Return the following from the records below: each line, word for word, starting with the line that contains "Study Group 17;" and going on through the line that contains "- to establish", with nothing outside that range.

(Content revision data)
┄┄┄┄┄┄┄┄┄┄┄┄┄┄┄┄┄┄┄┄

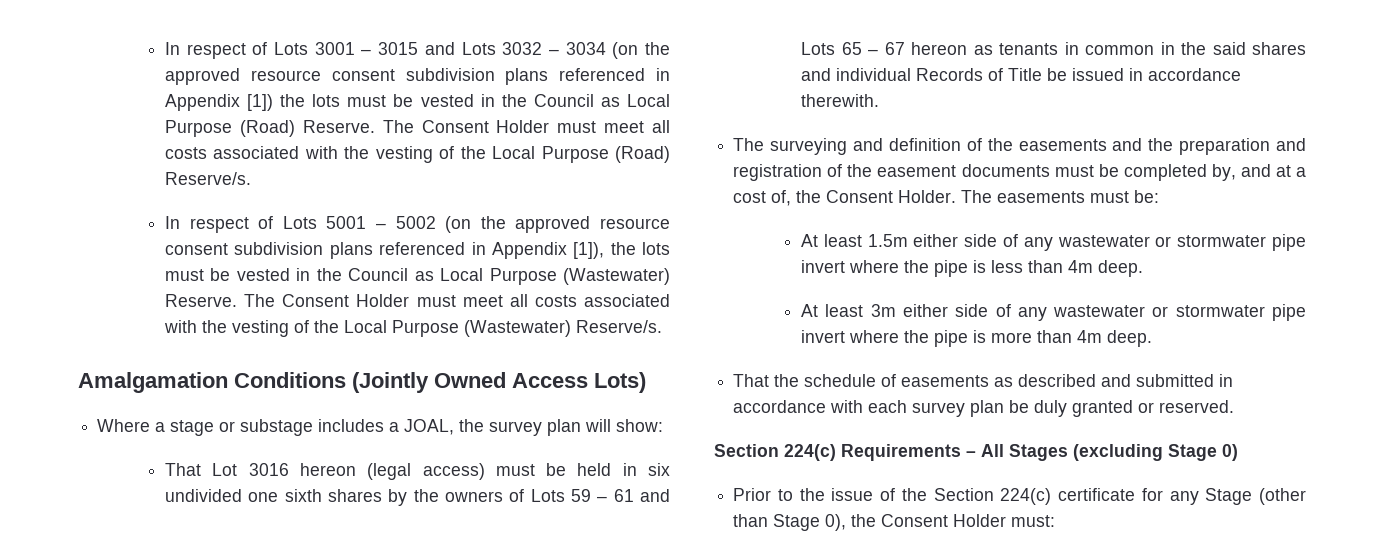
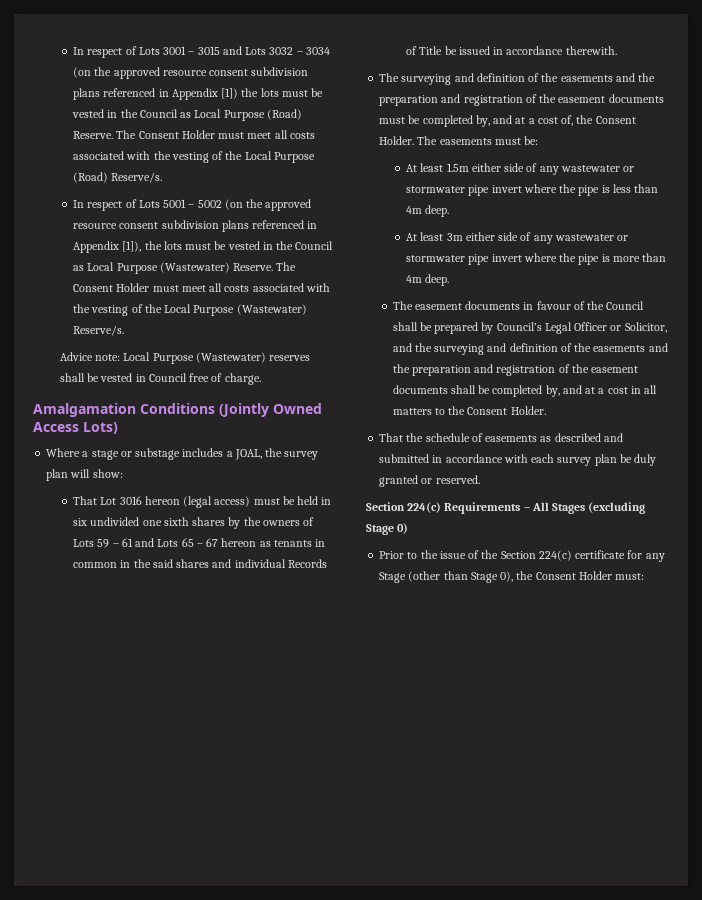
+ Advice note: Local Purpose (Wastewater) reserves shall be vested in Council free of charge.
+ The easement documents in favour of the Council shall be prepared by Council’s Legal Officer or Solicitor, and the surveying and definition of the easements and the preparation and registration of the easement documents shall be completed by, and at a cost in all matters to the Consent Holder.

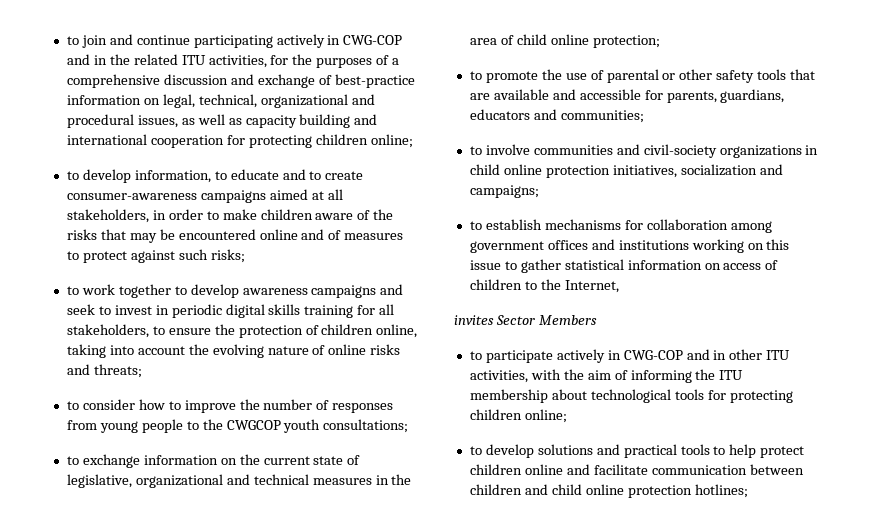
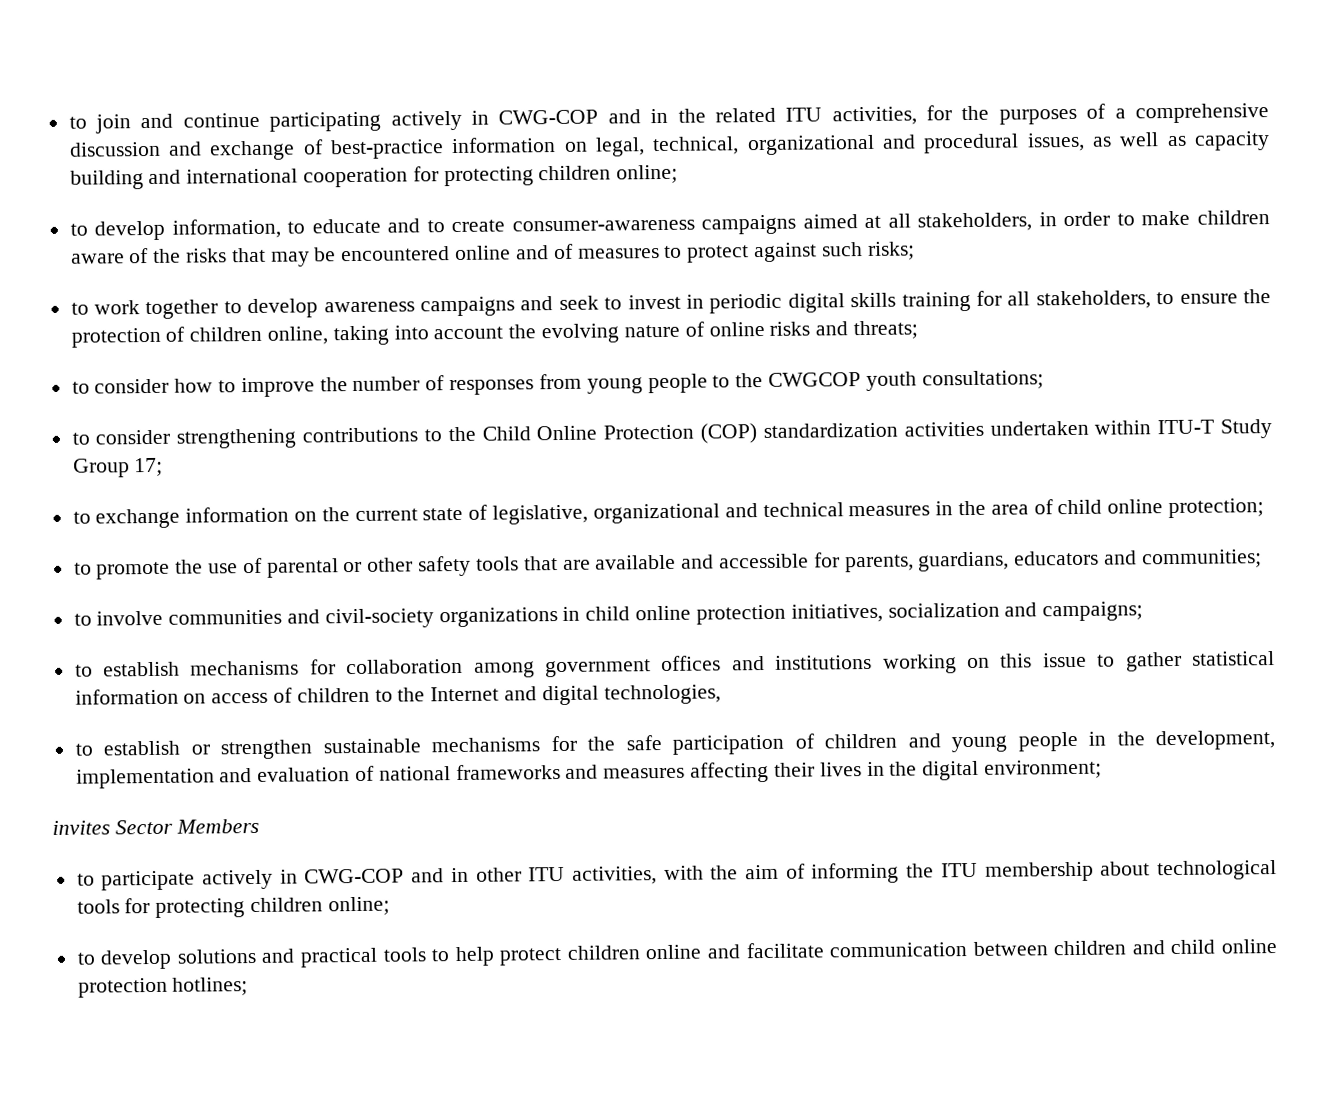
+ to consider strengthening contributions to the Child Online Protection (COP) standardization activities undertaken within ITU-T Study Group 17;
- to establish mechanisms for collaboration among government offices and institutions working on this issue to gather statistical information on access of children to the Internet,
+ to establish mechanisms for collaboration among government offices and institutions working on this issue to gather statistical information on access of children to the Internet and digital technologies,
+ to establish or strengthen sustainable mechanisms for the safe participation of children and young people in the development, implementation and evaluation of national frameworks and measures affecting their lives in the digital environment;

┄┄┄┄┄┄┄┄┄┄┄┄┄┄┄┄┄┄┄┄

Solution to this task »
+ to consider strengthening contributions to the Child Online Protection (COP) standardization activities undertaken within ITU-T Study Group 17;
- to establish mechanisms for collaboration among government offices and institutions working on this issue to gather statistical information on access of children to the Internet,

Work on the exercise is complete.